Update 2018 08 21: Added introductory paragraph and links to related articles
67 DV Homicides in Wisconsin in ’06-07 — Neither the heading nor the article in the Wisconsin Capital Times provides much information on whether women or men were the primary victims. Mind you, the article alludes that only women victims of DV matter.
The Capital Times
Grim report shows 67 domestic violence homicides in state in ’06-07
Jessica VanEgeren — 10/02/2008 9:23 am
Two years ago in Fond du Lac, a 43-year-old woman was killed by her husband. The weapon of choice: a cinder block. Earlier that year in Marathon County, a 40-year-old woman was beaten and strangled. She died at the hands of her husband after a piece of broken glass from a candy dish was stuffed down her throat….(Full Story)
That first paragraph in the article sets the stage. After that, it doesn’t matter all that much anymore that the rest of the article is very careful to avoid breaking down the fatality victims into men, women and children.
Perhaps there is a reason for that. Maybe it is an interesting bit of truth that peeked through a chink in the armor of obfuscation in the article:
58 children under the age of 18 were left orphaned or without a mother or father as a result of domestic violence. Of the young children who lost a parent, 28 percent lost their mothers.
That means that 16 children lost their mothers and 42 lost their fathers.

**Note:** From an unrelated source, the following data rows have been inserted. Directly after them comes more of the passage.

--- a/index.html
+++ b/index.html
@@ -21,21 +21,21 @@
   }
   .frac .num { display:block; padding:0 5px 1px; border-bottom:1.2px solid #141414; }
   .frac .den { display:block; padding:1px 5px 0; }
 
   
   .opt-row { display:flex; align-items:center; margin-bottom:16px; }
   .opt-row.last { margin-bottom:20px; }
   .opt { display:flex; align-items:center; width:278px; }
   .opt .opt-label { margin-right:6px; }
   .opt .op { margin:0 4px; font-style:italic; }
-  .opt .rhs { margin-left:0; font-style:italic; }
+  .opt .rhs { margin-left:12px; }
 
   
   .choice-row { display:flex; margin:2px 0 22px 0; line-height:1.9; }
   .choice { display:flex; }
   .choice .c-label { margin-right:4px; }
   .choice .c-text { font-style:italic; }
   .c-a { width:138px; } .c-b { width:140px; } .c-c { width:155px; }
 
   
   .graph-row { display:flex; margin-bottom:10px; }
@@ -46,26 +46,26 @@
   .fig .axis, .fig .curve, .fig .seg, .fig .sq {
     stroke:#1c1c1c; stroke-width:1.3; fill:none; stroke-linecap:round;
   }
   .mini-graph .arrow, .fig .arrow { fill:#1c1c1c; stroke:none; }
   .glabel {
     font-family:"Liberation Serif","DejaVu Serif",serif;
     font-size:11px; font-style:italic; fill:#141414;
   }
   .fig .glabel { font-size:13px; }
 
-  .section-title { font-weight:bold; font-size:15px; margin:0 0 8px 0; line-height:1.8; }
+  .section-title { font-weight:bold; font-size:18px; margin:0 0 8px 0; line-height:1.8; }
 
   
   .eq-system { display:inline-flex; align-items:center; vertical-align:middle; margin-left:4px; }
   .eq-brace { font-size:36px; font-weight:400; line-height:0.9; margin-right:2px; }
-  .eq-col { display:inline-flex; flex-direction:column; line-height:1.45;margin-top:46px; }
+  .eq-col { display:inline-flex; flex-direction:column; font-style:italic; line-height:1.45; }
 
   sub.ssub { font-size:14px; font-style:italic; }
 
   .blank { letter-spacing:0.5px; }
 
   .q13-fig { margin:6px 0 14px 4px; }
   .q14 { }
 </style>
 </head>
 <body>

The article provides no further clue as to what the proportions were of men and women who became DV murder victims. Going by the proportion of the children who lost mothers and who lost fathers, the ratio of fathers to mothers killed is 2.6 fathers for every mother. That says nothing about who the perpetrators were. However, the mothers’ ex-boyfriends or ex-husbands seem to have been the perpetrators in a good number of cases.

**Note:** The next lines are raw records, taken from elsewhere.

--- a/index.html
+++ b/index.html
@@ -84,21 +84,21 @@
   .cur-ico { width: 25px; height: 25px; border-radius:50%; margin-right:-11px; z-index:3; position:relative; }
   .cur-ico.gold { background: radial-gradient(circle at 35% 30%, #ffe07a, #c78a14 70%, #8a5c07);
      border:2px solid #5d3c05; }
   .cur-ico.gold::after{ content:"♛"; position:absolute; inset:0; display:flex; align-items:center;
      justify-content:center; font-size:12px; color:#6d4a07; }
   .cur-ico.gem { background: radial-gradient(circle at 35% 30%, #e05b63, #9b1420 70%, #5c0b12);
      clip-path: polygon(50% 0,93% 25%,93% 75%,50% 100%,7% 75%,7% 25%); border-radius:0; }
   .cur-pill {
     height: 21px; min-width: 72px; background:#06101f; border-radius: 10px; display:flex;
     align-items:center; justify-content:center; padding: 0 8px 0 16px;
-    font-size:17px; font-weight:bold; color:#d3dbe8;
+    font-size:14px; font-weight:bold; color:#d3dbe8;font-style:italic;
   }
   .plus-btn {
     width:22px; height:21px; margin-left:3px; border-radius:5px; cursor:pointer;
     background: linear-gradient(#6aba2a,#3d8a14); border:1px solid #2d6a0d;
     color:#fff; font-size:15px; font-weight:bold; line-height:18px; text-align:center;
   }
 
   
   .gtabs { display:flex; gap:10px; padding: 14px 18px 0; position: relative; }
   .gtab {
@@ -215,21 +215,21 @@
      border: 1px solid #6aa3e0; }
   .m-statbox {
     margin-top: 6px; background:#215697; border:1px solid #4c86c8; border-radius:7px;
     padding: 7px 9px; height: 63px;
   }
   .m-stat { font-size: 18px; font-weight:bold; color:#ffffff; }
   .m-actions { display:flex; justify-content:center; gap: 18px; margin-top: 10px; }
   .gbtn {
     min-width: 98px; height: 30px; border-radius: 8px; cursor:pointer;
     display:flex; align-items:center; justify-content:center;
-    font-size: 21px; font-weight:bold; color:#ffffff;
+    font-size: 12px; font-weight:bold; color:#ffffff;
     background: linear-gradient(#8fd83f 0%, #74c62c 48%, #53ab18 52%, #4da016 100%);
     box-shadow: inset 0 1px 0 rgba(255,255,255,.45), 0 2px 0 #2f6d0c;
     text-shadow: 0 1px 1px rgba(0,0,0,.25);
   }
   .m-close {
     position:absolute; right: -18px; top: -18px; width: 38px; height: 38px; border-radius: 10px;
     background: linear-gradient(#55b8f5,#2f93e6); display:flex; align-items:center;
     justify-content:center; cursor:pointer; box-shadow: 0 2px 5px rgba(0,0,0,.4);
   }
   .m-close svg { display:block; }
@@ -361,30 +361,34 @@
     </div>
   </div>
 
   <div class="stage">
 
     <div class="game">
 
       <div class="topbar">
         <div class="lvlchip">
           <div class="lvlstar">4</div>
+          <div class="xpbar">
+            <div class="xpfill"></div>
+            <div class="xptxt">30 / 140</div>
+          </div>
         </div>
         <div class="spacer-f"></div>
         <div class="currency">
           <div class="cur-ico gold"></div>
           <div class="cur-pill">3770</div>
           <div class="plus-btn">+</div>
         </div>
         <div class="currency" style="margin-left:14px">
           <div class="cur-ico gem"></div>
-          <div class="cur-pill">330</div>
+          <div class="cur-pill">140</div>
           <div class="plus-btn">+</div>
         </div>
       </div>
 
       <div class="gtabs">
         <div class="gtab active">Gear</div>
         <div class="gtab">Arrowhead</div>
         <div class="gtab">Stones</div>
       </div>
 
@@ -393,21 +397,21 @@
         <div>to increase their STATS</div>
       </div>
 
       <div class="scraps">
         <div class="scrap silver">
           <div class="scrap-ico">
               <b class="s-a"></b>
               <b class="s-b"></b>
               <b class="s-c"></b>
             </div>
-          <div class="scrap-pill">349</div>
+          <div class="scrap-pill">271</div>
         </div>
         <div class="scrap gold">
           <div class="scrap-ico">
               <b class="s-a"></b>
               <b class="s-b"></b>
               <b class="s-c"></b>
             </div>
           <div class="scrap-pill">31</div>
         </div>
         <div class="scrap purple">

Does that mean that Wisconsin has almost three times as many battered men’s shelters as it has battered women’s shelters? I don’t think so. As far as I know, all of the Wisconsin shelters for victims of domestic violence are for women only.

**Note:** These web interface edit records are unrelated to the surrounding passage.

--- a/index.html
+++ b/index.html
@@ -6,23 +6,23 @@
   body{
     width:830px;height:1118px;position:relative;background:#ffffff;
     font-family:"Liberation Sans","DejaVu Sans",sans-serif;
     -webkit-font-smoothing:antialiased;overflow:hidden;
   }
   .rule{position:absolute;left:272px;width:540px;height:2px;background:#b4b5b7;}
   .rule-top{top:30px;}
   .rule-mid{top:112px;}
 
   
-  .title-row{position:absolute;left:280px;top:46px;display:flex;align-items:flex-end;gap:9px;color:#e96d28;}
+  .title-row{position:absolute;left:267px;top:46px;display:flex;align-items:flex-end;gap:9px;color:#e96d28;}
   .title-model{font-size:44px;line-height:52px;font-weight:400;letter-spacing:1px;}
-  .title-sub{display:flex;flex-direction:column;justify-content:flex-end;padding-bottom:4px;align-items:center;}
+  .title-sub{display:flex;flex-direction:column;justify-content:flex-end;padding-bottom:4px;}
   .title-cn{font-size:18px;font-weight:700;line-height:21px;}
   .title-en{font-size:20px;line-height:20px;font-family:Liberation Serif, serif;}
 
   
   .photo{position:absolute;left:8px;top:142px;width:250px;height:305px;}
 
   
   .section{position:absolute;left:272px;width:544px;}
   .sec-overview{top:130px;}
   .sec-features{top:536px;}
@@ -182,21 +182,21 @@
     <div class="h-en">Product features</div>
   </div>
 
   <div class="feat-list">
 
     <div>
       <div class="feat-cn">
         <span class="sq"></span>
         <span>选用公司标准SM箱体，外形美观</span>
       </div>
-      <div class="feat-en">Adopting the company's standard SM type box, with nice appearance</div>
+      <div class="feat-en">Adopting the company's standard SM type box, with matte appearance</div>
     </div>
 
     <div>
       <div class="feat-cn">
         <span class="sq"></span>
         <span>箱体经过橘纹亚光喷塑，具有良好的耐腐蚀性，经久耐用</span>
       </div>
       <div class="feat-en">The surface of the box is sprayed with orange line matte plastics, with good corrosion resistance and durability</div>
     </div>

Furthermore, the remedy for the victims of domestic violence is as follows:
Patti Seger, the executive director of the Wisconsin Coalition Against Domestic Violence, said getting victims to the point where they are ready to leave their abusers is an ongoing challenge.
The odd thing is that “getting victims to the point where they are ready to leave their abusers” appears to be exactly the trigger that causes much of the serious or deadly violence in the first place.
Given the fact that there is not one battered men’s shelter in Wisconsin, the victims that Patti Seger spoke about are all women. So, the solution to creating the love and respect necessary between spouses to prevent themselves or their ex-lovers from beating each other to death is to isolate them from one another, to make them separate, to have the victims leave their abusers, to get divorces — thereby to keep women safe, and men don’t matter.
There is a culture of violence that boys and girls are being indoctrinated with from the time before Kindergarten.
Without a doubt, girls are no longer being urged to be lady-like but to be more like boys, even to be “as strong” as boys, which is, given that boys hardly ever defend themselves, not all that hard to do when it comes to that.
It happens far more often now that a girl is encouraged to be violent, and every time one slaps a boy in the face, gives him a black eye or two, or kicks him in the genitals, there is little reproach and more likely a resounding “Good for you! There you go, girl!” That, as the years go by, is then being followed up with other lessons for such violent girls, by which they learn that in the eyes of the law they can do no wrong and that they can even commit murder with impunity.
On the other hand, it is more typical of society to teach boys who are old enough to play in a sandbox, “Boys don’t hit girls!” That is then being followed up with lessons that teach boys and young men that they never, under any circumstance, may be violent to a woman, that there is never an excuse for them.
The other day, when I asked her whether her son was still single, the mother of a young man told me, “Yup, he is, but that is better than being black and blue all the time.”
Whenever something did not please her, his girlfriend – whom he had lived with for a few years – beat him black and blue on a regular basis, scratched up his immaculate truck, kicked in the truck’s head- and tail lights and slashed the truck’s tires.
The young man’s mother told me,
He got rid of her and now she is with X [a young man whom we both know] and is continuing the same violent behaviour with him. Fortunately, I taught him [her son] all his life not ever to hit a woman. At least he did not go to jail and he doesn’t have a criminal record for defending himself, but he is better off single than being constantly black and blue; and, thankfully, there are no children.
At what time in their lives do people learn to have respect for one another? There is one thing that is certain in that regard. At least there was once a time when society tried to do that, until the feminists and their fellow-travellers usurped power and control and began to create the rift between the sexes.